Let’s say somebody feels that stage actors shouldn’t be poor and struggling while movie actors make millions. Ok, so the government slaps a tax on all DVDs, pay-per-view cable downloads, cable premium channels, all movie theaters, and all TVs on sale at Best Buy. Instead of DVD costing $14.99, it now costs $99.99. Instead of a movie ticket costing $7.99, it costs $50.00. The collected taxes are then distributed to the Shakespeare and Broadway theater stage actors union. We keep increasing taxes on all movie consumption until it “equalizes” out with local stage plays. You’ve equalized 2 groups by removing the “freedom” of people to choose their entertainment based on undistorted pricing. Again, “freedom” is about absence of government intervention.
…
The type of government interventions that make more sense are infrastructure ones that don’t favor any particular business.
Like rewarding all the big players in our financial infrastructure melt-down.
For example, passing laws that makes information more freely available.
Such as the Patriot Act?
Such as the Patriot Act?
You seem to have trouble following what I’m talking about. You specialize in leaving hit-&-run blurbs with no substance.
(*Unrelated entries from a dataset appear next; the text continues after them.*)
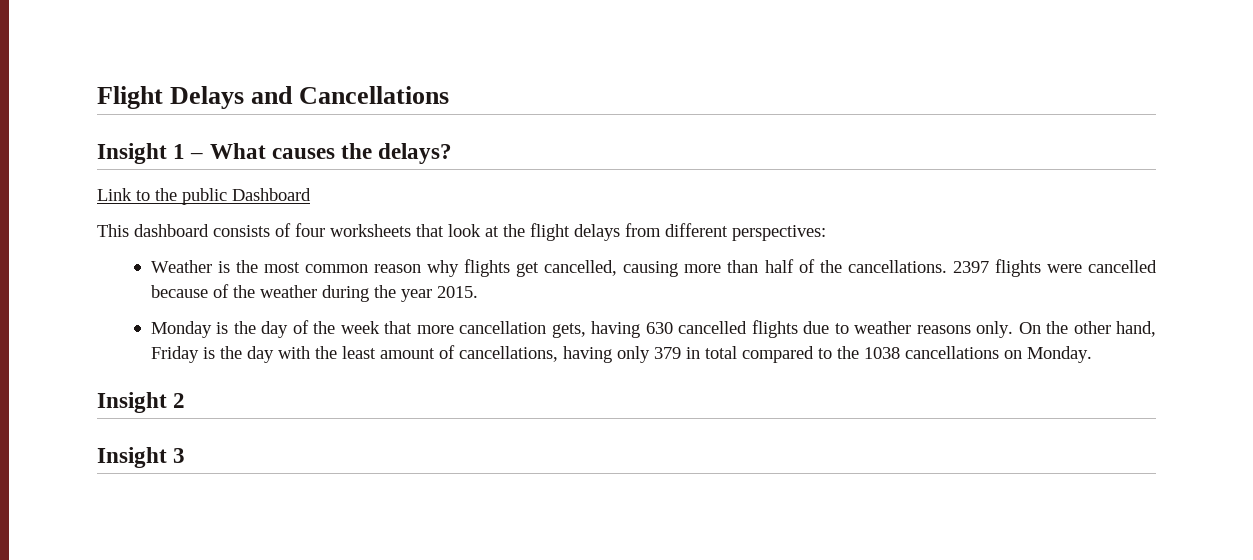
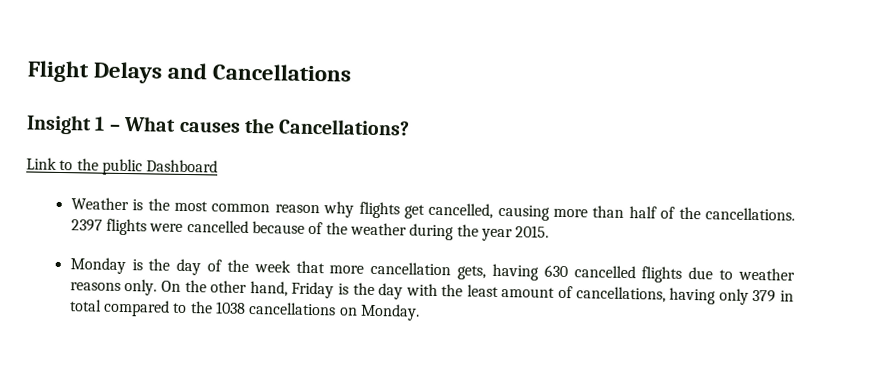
- Insight 1 – What causes the delays?
+ Insight 1 – What causes the Cancellations?
- This dashboard consists of four worksheets that look at the flight delays from different perspectives:
- Insight 2
- Insight 3

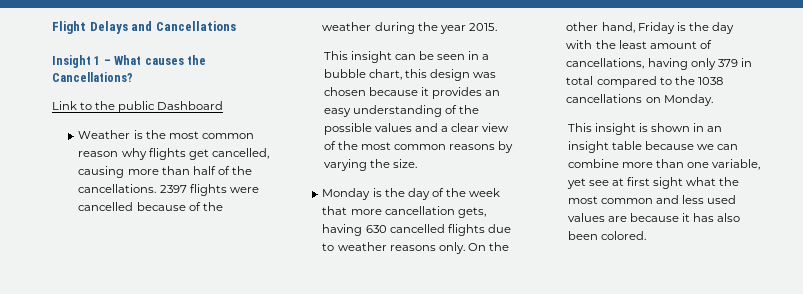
+ This insight can be seen in a bubble chart, this design was chosen because it provides an easy understanding of the possible values and a clear view of the most common reasons by varying the size.
+ This insight is shown in an insight table because we can combine more than one variable, yet see at first sight what the most common and less used values are because it has also been colored.

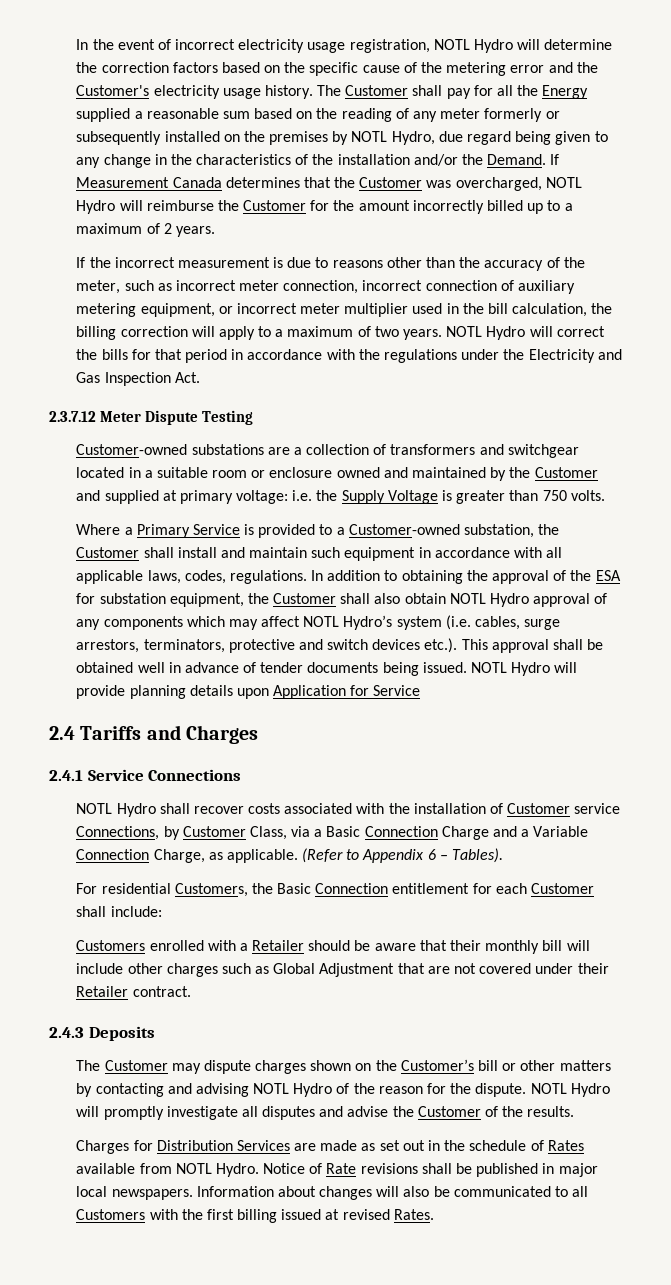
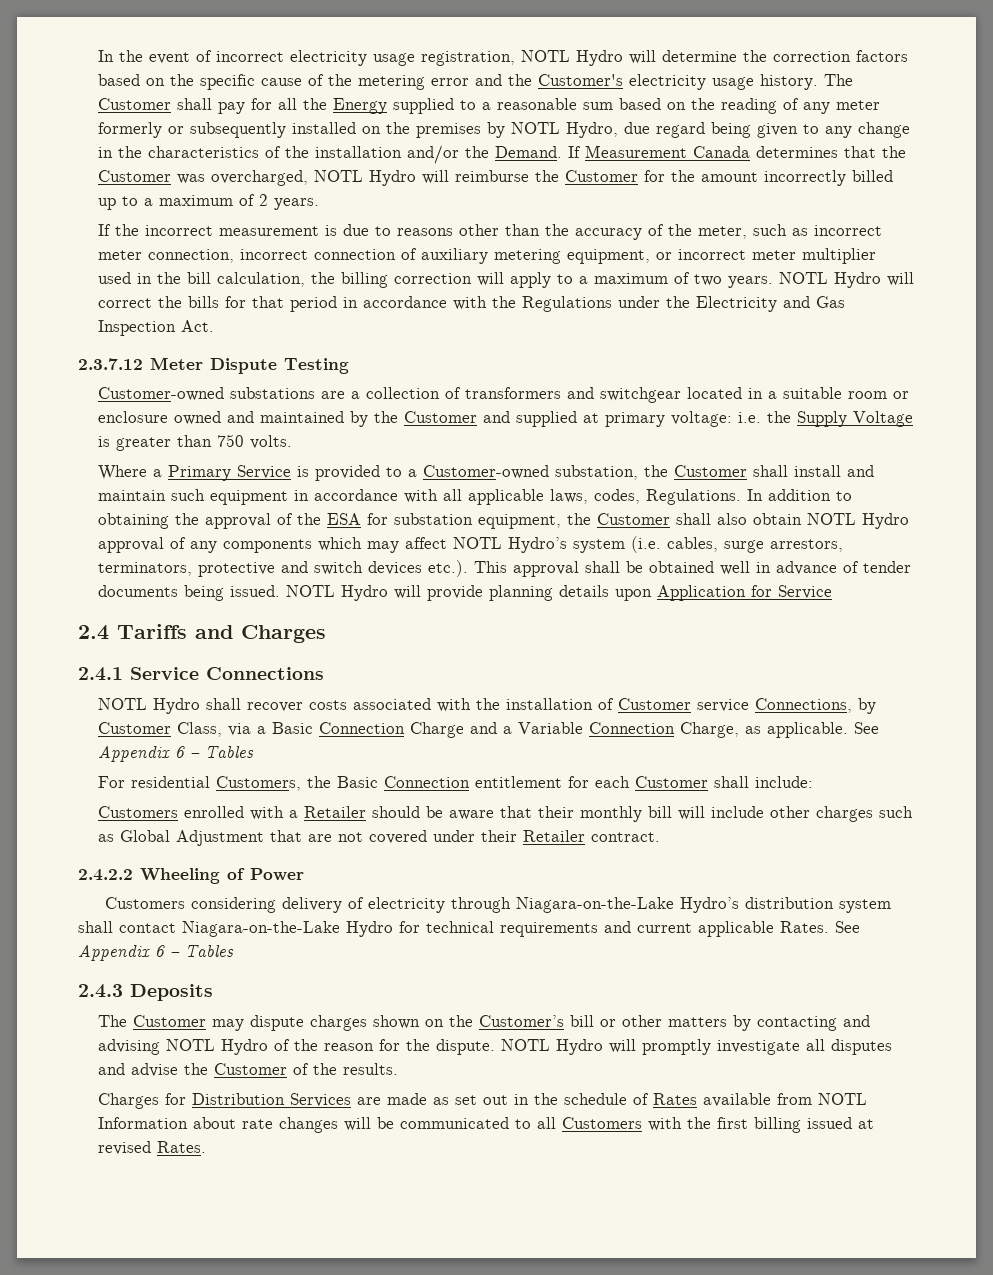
- The Customer shall pay for all the Energy supplied a reasonable sum based on the reading of any meter formerly or subsequently installed on the premises by NOTL Hydro, due regard being given to any change in the characteristics of the installation and/or the Demand.
+ The Customer shall pay for all the Energy supplied to a reasonable sum based on the reading of any meter formerly or subsequently installed on the premises by NOTL Hydro, due regard being given to any change in the characteristics of the installation and/or the Demand.
- NOTL Hydro will correct the bills for that period in accordance with the regulations under the Electricity and Gas Inspection Act.
+ NOTL Hydro will correct the bills for that period in accordance with the Regulations under the Electricity and Gas Inspection Act.
- Where a Primary Service is provided to a Customer-owned substation, the Customer shall install and maintain such equipment in accordance with all applicable laws, codes, regulations.
+ Where a Primary Service is provided to a Customer-owned substation, the Customer shall install and maintain such equipment in accordance with all applicable laws, codes, Regulations.
- NOTL Hydro shall recover costs associated with the installation of Customer service Connections, by Customer Class, via a Basic Connection Charge and a Variable Connection Charge, as applicable. (Refer to Appendix 6 – Tables).
+ NOTL Hydro shall recover costs associated with the installation of Customer service Connections, by Customer Class, via a Basic Connection Charge and a Variable Connection Charge, as applicable. See Appendix 6 – Tables
+ 2.4.2.2 Wheeling of Power
+ Customers considering delivery of electricity through Niagara-on-the-Lake Hydro’s distribution system shall contact Niagara-on-the-Lake Hydro for technical requirements and current applicable Rates. See Appendix 6 – Tables
- Charges for Distribution Services are made as set out in the schedule of Rates available from NOTL Hydro. Notice of Rate revisions shall be published in major local newspapers. Information about changes will also be communicated to all Customers with the first billing issued at revised Rates.
+ Charges for Distribution Services are made as set out in the schedule of Rates available from NOTL Information about rate changes will be communicated to all Customers with the first billing issued at revised Rates.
I disagree with Voyager on almost everything but at least he puts together a coherent string of sentences to discuss.
… Let’s say somebody feels that stage actors shouldn’t be poor and struggling while movie actors make millions. Ok, so the government slaps a tax on all DVDs, pay-per-view cable downloads, cable premium channels, all movie theaters, and all TVs on sale at Best Buy. Instead of DVD costing $14.99, it now costs $99.99. Instead of a movie ticket costing $7.99, it costs $50.00. The collected taxes are then distributed to the Shakespeare and Broadway theater stage actors union. We keep increasing taxes on all movie consumption until it “equalizes” out with local stage plays. You’ve equalized 2 groups by removing the “freedom” of people to choose their entertainment based on undistorted pricing. Again, “freedom” is about absence of government intervention.
Let’s rewrite the scenario.
Let’s say somebody feels that 75% of the population shouldn’t be poor and struggling while 1%makes billions. OK, so the govt slaps a 10% flat tax on net worth. Very fair, the guy living in his car is taxed at the same rate as the folks in Beverly Hills.
Proceeds go first to those living below the poverty line. Leftovers can be applied to our infrastructure. That would really jump start our economy.
And as far as my reference to the Patriot Act goes, my point is that the govt is quite willing to intervene to make the electorate more transparent to the govt but when it comes to making govt transparent to the electorate, an absolute necessity for any citizen to intelligently exercise his freedom of choice, (I will add here, if the govt suddenly became transparent, our citizen would find there had been no choice at all), mum’s the word.
Ok, and exactly how do you “undo” black markets and or all transactions involving barter? How do you control every exchange between humans? Do you kill all human beings?! I guess that’s one way to undo a market. Or maybe you chain every single citizen to a pole and observe all their bathroom habits plus any possible exchanges of products and services? Hell, I’m not so sure if even that’s effective since markets even crop up inside prison walls.
“Markets” arise spontaneously between human beings. In this sense, they are a juggernaut.
Viewed myopically from the prism of our current times, the free market does indeed appear to be an unstoppable “juggernaut”. However, it is important to keep in mind that historically, for a variety of reasons, many goods and services which are now firmly within the realm of the free market were once out of its reach.
For example, the enclosure movement in early modern Europe transformed what was formerly held in common (outside the free market) into the private holdings of wealthy elites, with devastating social consequences. Another example involves the issue of intellectual property. In 18th century Europe, the notion that Bach or Mozart would’ve been able to demand recompense for the performance of their compositions by others would have been absurd. Today, they would in all likelihood be multi-millionaires by virtue of their creations.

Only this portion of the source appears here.